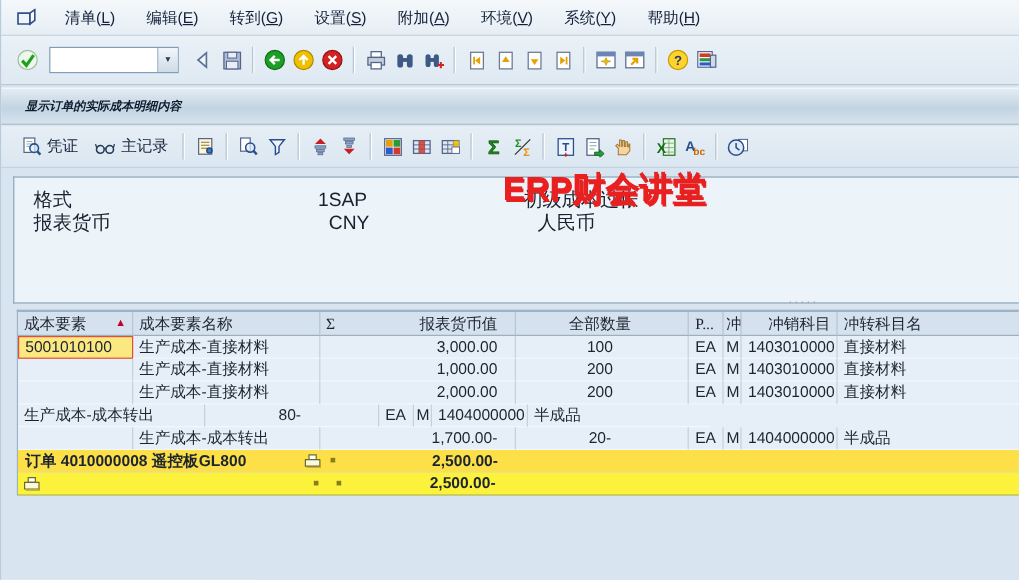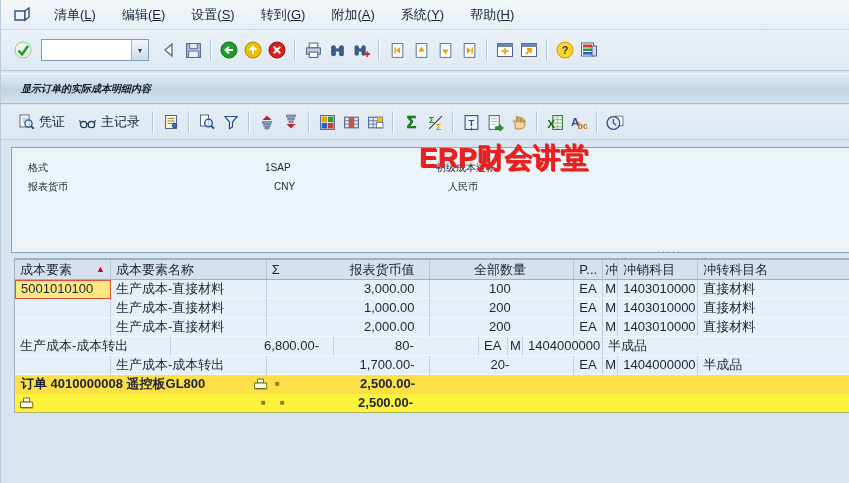--- a/index.html
+++ b/index.html
@@ -104,8 +104,8 @@
     </span>
     <span class="menu-item">清单(<u>L</u>)</span>
     <span class="menu-item">编辑(<u>E</u>)</span>
+    <span class="menu-item">转到(<u>G</u>)</span>
     <span class="menu-item">设置(<u>S</u>)</span>
-    <span class="menu-item">转到(<u>G</u>)</span>
     <span class="menu-item">附加(<u>A</u>)</span>
     <span class="menu-item">系统(<u>Y</u>)</span>
     <span class="menu-item">帮助(<u>H</u>)</span>

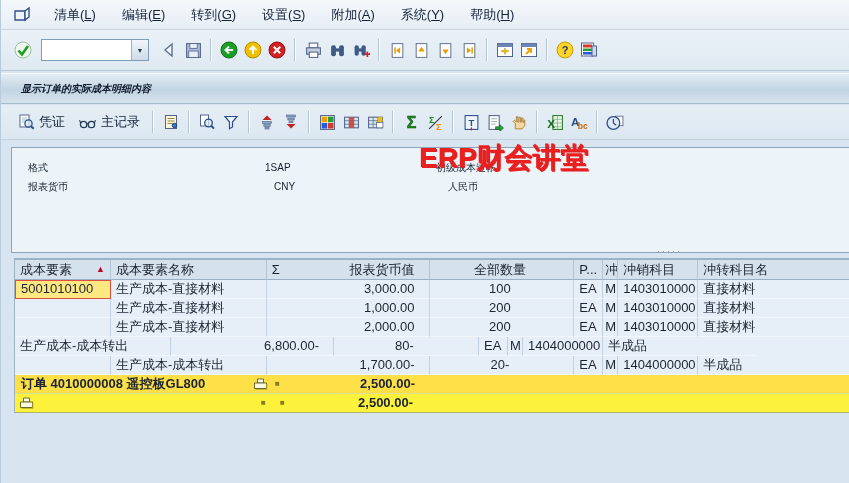--- a/index.html
+++ b/index.html
@@ -107,6 +107,7 @@
     <span class="menu-item">转到(<u>G</u>)</span>
     <span class="menu-item">设置(<u>S</u>)</span>
     <span class="menu-item">附加(<u>A</u>)</span>
+    <span class="menu-item">环境(<u>V</u>)</span>
     <span class="menu-item">系统(<u>Y</u>)</span>
     <span class="menu-item">帮助(<u>H</u>)</span>
   </div>

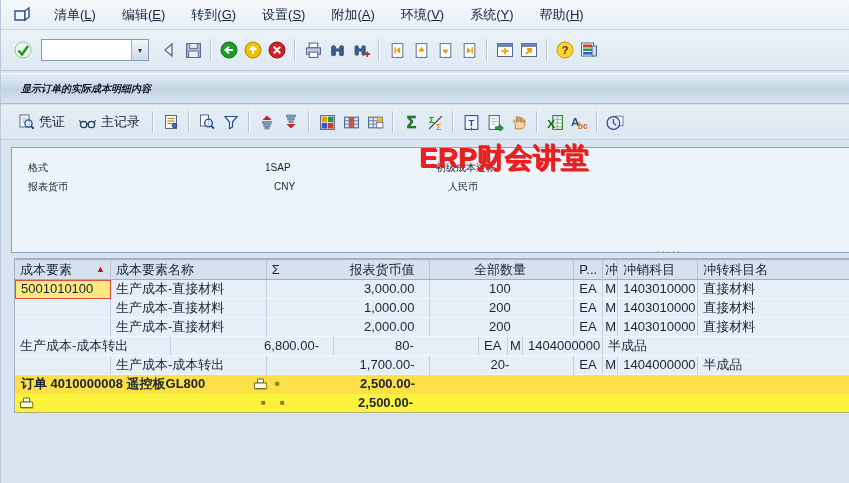--- a/index.html
+++ b/index.html
@@ -49,7 +49,7 @@
 
   .info-panel { position:absolute; left:10px; top:7px; width:839px; height:106px;
     background:#ecf3f9; border:1px solid #8aa3b8; border-right:none; padding:10px 0 0 16px; }
-  .info-row { position:relative; height:19px; line-height:19px; font-size:10px; color:#17222e; }
+  .info-row { position:relative; height:19px; line-height:19px; font-size:16px; color:#17222e; }
   .info-label { position:absolute; left:0; }
   .info-value { position:absolute; left:237px; }
   .info-desc  { position:absolute; left:408px; }

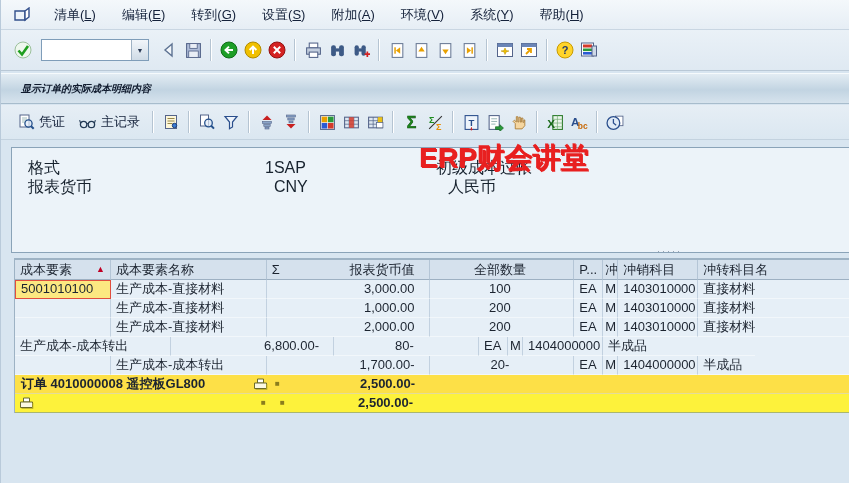--- a/index.html
+++ b/index.html
@@ -67,7 +67,7 @@
   .grid { position:absolute; left:13px; top:118px; width:836px;
     border-top:2px solid #9db2c4; border-left:1px solid #9db2c4; background:#e6eff7; }
   .trow { display:flex; height:19px; line-height:18px; }
-  .trow.thead { height:20px; line-height:19px; background:#d5e1ed; }
+  .trow.thead { height:20px; line-height:19px; background:#d5e1ed;font-family:Liberation Serif, serif; }
   .cell { border-right:1px solid #c2d1e0; border-bottom:1px solid #f2f7fb; padding:0 5px;
     white-space:nowrap; overflow:hidden; }
   .thead .cell { border-right:1px solid #b4c5d6; border-bottom:1px solid #9db0c2; position:relative; }

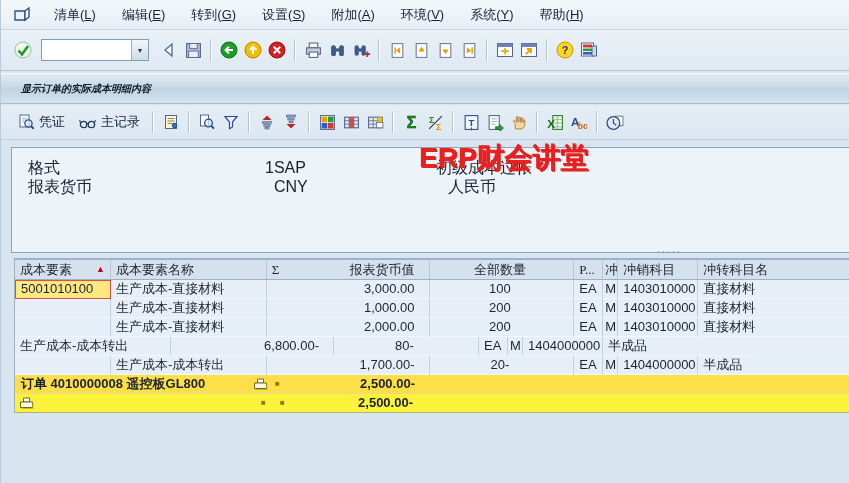--- a/index.html
+++ b/index.html
@@ -73,7 +73,7 @@
   .thead .cell { border-right:1px solid #b4c5d6; border-bottom:1px solid #9db0c2; position:relative; }
   .c1 { width:96px; } .c2 { width:156px; } .c3 { width:163px; text-align:right; padding-right:14px; }
   .c4 { width:145px; text-align:center; padding-right:8px; }
-  .c5 { width:29px; } .c6 { width:15px; padding:0 2px; } .c7 { width:80px; } .c8 { width:152px; border-right:none; }
+  .c5 { width:29px; } .c6 { width:15px; padding:0 2px; } .c7 { width:80px;text-align:right; } .c8 { width:152px; border-right:none; }
   .thead .c3 { display:flex; justify-content:space-between; padding-left:5px; }
   .sort-arrow { position:absolute; right:5px; top:4px; font-size:9px; color:#c00024; line-height:10px; }
   .sel-cell { background:#fce881; border:1px solid #e04e3f; line-height:16px; }

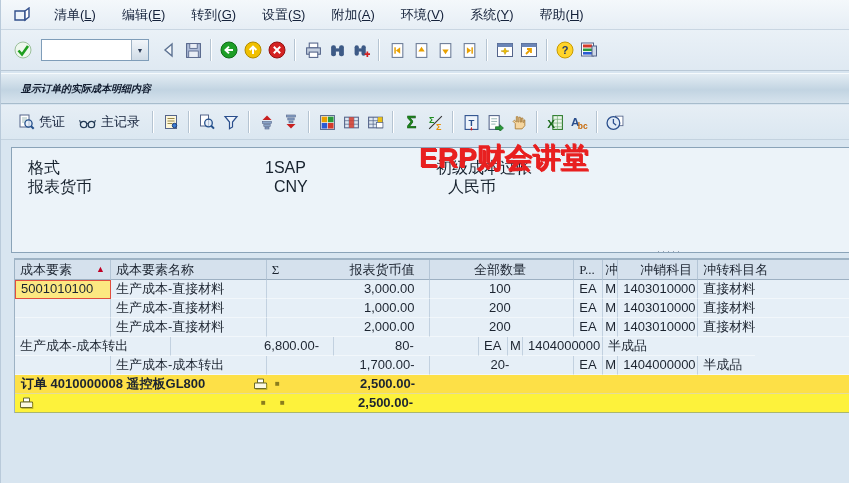--- a/index.html
+++ b/index.html
@@ -450,7 +450,6 @@
 
       <div class="trow">
         <div class="cell c2">生产成本-成本转出</div>
-        <div class="cell c3">6,800.00-</div>
         <div class="cell c4">80-</div>
         <div class="cell c5">EA</div>
         <div class="cell c6">M</div>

■ WHAT TO DO:
Your answer must consist of the entries, unchanged, with no pictures in it.

■ SOLUTION TO THE PROBLEM:
--- a/index.html
+++ b/index.html
@@ -104,8 +104,8 @@
     </span>
     <span class="menu-item">清单(<u>L</u>)</span>
     <span class="menu-item">编辑(<u>E</u>)</span>
+    <span class="menu-item">转到(<u>G</u>)</span>
     <span class="menu-item">设置(<u>S</u>)</span>
-    <span class="menu-item">转到(<u>G</u>)</span>
     <span class="menu-item">附加(<u>A</u>)</span>
     <span class="menu-item">系统(<u>Y</u>)</span>
     <span class="menu-item">帮助(<u>H</u>)</span>

--- a/index.html
+++ b/index.html
@@ -107,6 +107,7 @@
     <span class="menu-item">转到(<u>G</u>)</span>
     <span class="menu-item">设置(<u>S</u>)</span>
     <span class="menu-item">附加(<u>A</u>)</span>
+    <span class="menu-item">环境(<u>V</u>)</span>
     <span class="menu-item">系统(<u>Y</u>)</span>
     <span class="menu-item">帮助(<u>H</u>)</span>
   </div>

--- a/index.html
+++ b/index.html
@@ -49,7 +49,7 @@
 
   .info-panel { position:absolute; left:10px; top:7px; width:839px; height:106px;
     background:#ecf3f9; border:1px solid #8aa3b8; border-right:none; padding:10px 0 0 16px; }
-  .info-row { position:relative; height:19px; line-height:19px; font-size:10px; color:#17222e; }
+  .info-row { position:relative; height:19px; line-height:19px; font-size:16px; color:#17222e; }
   .info-label { position:absolute; left:0; }
   .info-value { position:absolute; left:237px; }
   .info-desc  { position:absolute; left:408px; }

--- a/index.html
+++ b/index.html
@@ -67,7 +67,7 @@
   .grid { position:absolute; left:13px; top:118px; width:836px;
     border-top:2px solid #9db2c4; border-left:1px solid #9db2c4; background:#e6eff7; }
   .trow { display:flex; height:19px; line-height:18px; }
-  .trow.thead { height:20px; line-height:19px; background:#d5e1ed; }
+  .trow.thead { height:20px; line-height:19px; background:#d5e1ed;font-family:Liberation Serif, serif; }
   .cell { border-right:1px solid #c2d1e0; border-bottom:1px solid #f2f7fb; padding:0 5px;
     white-space:nowrap; overflow:hidden; }
   .thead .cell { border-right:1px solid #b4c5d6; border-bottom:1px solid #9db0c2; position:relative; }

--- a/index.html
+++ b/index.html
@@ -73,7 +73,7 @@
   .thead .cell { border-right:1px solid #b4c5d6; border-bottom:1px solid #9db0c2; position:relative; }
   .c1 { width:96px; } .c2 { width:156px; } .c3 { width:163px; text-align:right; padding-right:14px; }
   .c4 { width:145px; text-align:center; padding-right:8px; }
-  .c5 { width:29px; } .c6 { width:15px; padding:0 2px; } .c7 { width:80px; } .c8 { width:152px; border-right:none; }
+  .c5 { width:29px; } .c6 { width:15px; padding:0 2px; } .c7 { width:80px;text-align:right; } .c8 { width:152px; border-right:none; }
   .thead .c3 { display:flex; justify-content:space-between; padding-left:5px; }
   .sort-arrow { position:absolute; right:5px; top:4px; font-size:9px; color:#c00024; line-height:10px; }
   .sel-cell { background:#fce881; border:1px solid #e04e3f; line-height:16px; }

--- a/index.html
+++ b/index.html
@@ -450,7 +450,6 @@
 
       <div class="trow">
         <div class="cell c2">生产成本-成本转出</div>
-        <div class="cell c3">6,800.00-</div>
         <div class="cell c4">80-</div>
         <div class="cell c5">EA</div>
         <div class="cell c6">M</div>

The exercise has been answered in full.